The answer must repeat every record exactly, with all pictures omitted.

····················

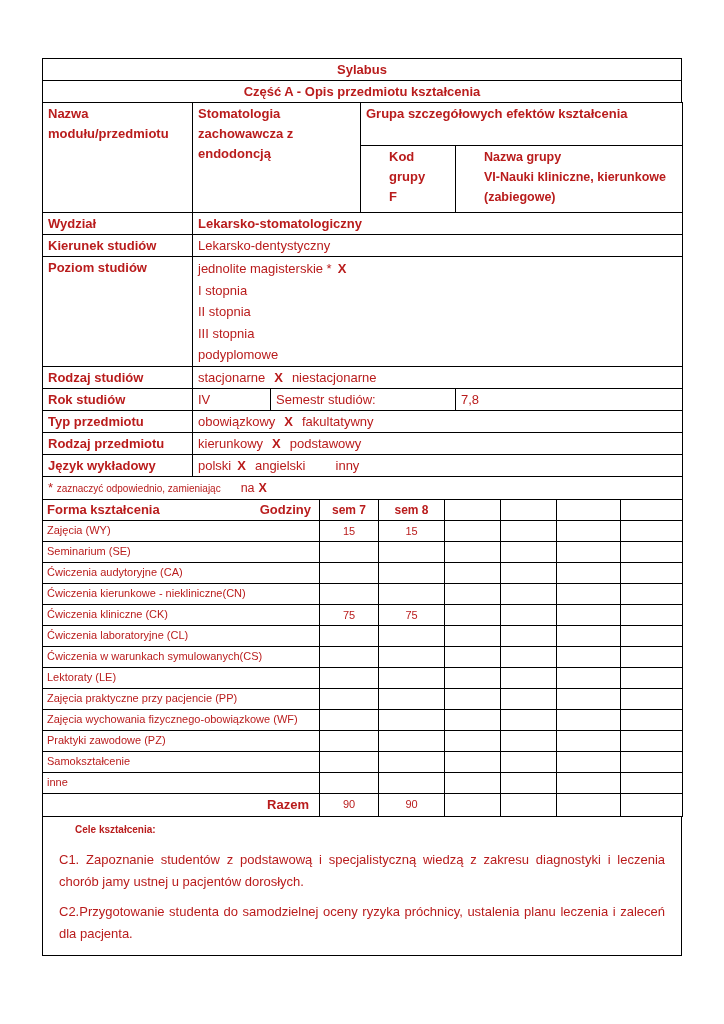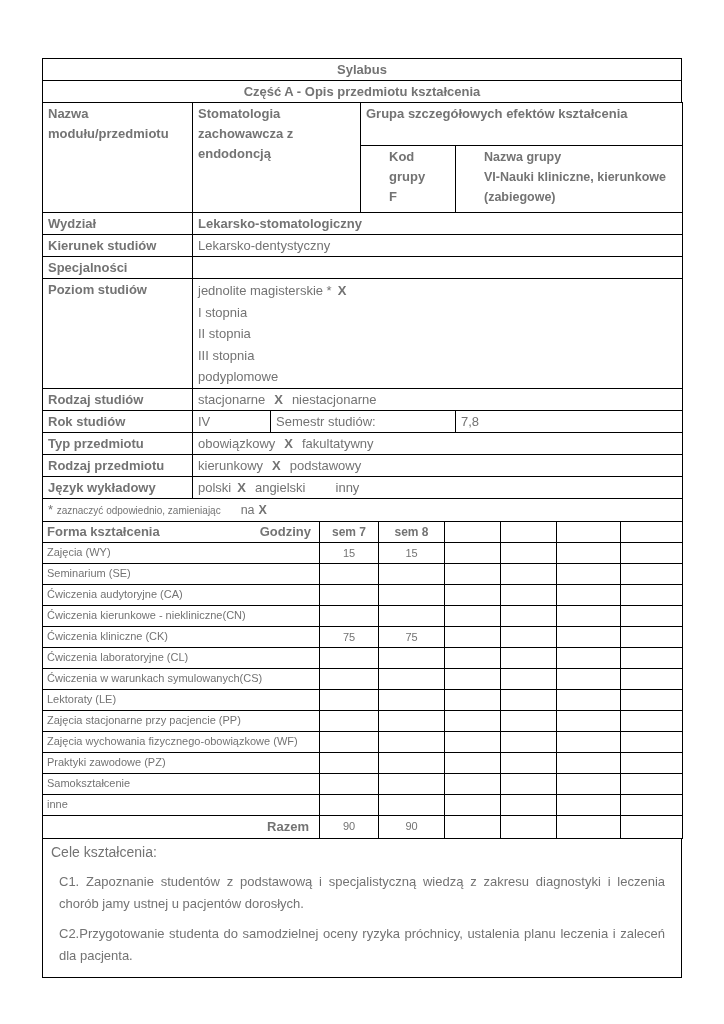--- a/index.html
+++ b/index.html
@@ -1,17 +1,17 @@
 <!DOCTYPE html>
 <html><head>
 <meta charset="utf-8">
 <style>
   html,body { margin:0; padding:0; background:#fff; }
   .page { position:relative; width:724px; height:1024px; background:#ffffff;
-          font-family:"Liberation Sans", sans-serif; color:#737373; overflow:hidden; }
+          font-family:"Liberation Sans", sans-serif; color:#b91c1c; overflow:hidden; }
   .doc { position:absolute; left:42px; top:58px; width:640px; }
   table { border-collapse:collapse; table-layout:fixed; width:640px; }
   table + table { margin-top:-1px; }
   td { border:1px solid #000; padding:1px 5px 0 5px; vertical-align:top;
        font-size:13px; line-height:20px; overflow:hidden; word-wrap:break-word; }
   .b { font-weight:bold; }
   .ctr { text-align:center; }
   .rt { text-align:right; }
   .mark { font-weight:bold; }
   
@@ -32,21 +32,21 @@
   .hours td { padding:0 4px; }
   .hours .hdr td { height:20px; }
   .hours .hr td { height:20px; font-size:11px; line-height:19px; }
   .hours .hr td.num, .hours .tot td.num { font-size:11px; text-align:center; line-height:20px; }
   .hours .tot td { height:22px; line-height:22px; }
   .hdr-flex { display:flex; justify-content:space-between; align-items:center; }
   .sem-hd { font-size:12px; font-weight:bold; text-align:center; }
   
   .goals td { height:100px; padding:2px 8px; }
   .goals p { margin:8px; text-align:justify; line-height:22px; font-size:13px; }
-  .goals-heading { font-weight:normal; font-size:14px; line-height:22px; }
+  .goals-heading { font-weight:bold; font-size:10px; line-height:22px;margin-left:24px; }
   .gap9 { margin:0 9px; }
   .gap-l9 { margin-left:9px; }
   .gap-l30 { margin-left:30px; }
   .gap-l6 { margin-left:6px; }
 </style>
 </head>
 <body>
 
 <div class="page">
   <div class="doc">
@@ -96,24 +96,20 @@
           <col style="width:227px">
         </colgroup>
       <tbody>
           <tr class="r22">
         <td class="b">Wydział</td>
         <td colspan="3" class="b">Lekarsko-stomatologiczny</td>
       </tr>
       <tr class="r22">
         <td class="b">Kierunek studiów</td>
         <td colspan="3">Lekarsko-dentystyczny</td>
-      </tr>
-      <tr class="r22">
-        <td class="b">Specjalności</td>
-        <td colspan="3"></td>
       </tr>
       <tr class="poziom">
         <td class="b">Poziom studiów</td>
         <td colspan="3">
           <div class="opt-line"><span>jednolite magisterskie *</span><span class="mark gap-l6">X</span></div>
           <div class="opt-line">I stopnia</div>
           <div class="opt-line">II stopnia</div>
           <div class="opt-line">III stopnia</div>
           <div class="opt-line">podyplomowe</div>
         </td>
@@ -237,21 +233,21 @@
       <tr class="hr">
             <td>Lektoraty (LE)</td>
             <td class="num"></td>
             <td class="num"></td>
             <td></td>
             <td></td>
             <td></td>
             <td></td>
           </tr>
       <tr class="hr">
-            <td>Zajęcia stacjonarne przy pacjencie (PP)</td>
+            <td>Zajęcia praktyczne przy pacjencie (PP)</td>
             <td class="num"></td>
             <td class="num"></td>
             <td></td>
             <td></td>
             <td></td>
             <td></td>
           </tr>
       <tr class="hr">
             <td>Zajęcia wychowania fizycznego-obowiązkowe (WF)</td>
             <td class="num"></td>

····················

**Written answer**
--- a/index.html
+++ b/index.html
@@ -1,17 +1,17 @@
 <!DOCTYPE html>
 <html><head>
 <meta charset="utf-8">
 <style>
   html,body { margin:0; padding:0; background:#fff; }
   .page { position:relative; width:724px; height:1024px; background:#ffffff;
-          font-family:"Liberation Sans", sans-serif; color:#737373; overflow:hidden; }
+          font-family:"Liberation Sans", sans-serif; color:#b91c1c; overflow:hidden; }
   .doc { position:absolute; left:42px; top:58px; width:640px; }
   table { border-collapse:collapse; table-layout:fixed; width:640px; }
   table + table { margin-top:-1px; }
   td { border:1px solid #000; padding:1px 5px 0 5px; vertical-align:top;
        font-size:13px; line-height:20px; overflow:hidden; word-wrap:break-word; }
   .b { font-weight:bold; }
   .ctr { text-align:center; }
   .rt { text-align:right; }
   .mark { font-weight:bold; }
   
@@ -32,21 +32,21 @@
   .hours td { padding:0 4px; }
   .hours .hdr td { height:20px; }
   .hours .hr td { height:20px; font-size:11px; line-height:19px; }
   .hours .hr td.num, .hours .tot td.num { font-size:11px; text-align:center; line-height:20px; }
   .hours .tot td { height:22px; line-height:22px; }
   .hdr-flex { display:flex; justify-content:space-between; align-items:center; }
   .sem-hd { font-size:12px; font-weight:bold; text-align:center; }
   
   .goals td { height:100px; padding:2px 8px; }
   .goals p { margin:8px; text-align:justify; line-height:22px; font-size:13px; }
-  .goals-heading { font-weight:normal; font-size:14px; line-height:22px; }
+  .goals-heading { font-weight:bold; font-size:10px; line-height:22px;margin-left:24px; }
   .gap9 { margin:0 9px; }
   .gap-l9 { margin-left:9px; }
   .gap-l30 { margin-left:30px; }
   .gap-l6 { margin-left:6px; }
 </style>
 </head>
 <body>
 
 <div class="page">
   <div class="doc">
@@ -96,24 +96,20 @@
           <col style="width:227px">
         </colgroup>
       <tbody>
           <tr class="r22">
         <td class="b">Wydział</td>
         <td colspan="3" class="b">Lekarsko-stomatologiczny</td>
       </tr>
       <tr class="r22">
         <td class="b">Kierunek studiów</td>
         <td colspan="3">Lekarsko-dentystyczny</td>
-      </tr>
-      <tr class="r22">
-        <td class="b">Specjalności</td>
-        <td colspan="3"></td>
       </tr>
       <tr class="poziom">
         <td class="b">Poziom studiów</td>
         <td colspan="3">
           <div class="opt-line"><span>jednolite magisterskie *</span><span class="mark gap-l6">X</span></div>
           <div class="opt-line">I stopnia</div>
           <div class="opt-line">II stopnia</div>
           <div class="opt-line">III stopnia</div>
           <div class="opt-line">podyplomowe</div>
         </td>
@@ -237,21 +233,21 @@
       <tr class="hr">
             <td>Lektoraty (LE)</td>
             <td class="num"></td>
             <td class="num"></td>
             <td></td>
             <td></td>
             <td></td>
             <td></td>
           </tr>
       <tr class="hr">
-            <td>Zajęcia stacjonarne przy pacjencie (PP)</td>
+            <td>Zajęcia praktyczne przy pacjencie (PP)</td>
             <td class="num"></td>
             <td class="num"></td>
             <td></td>
             <td></td>
             <td></td>
             <td></td>
           </tr>
       <tr class="hr">
             <td>Zajęcia wychowania fizycznego-obowiązkowe (WF)</td>
             <td class="num"></td>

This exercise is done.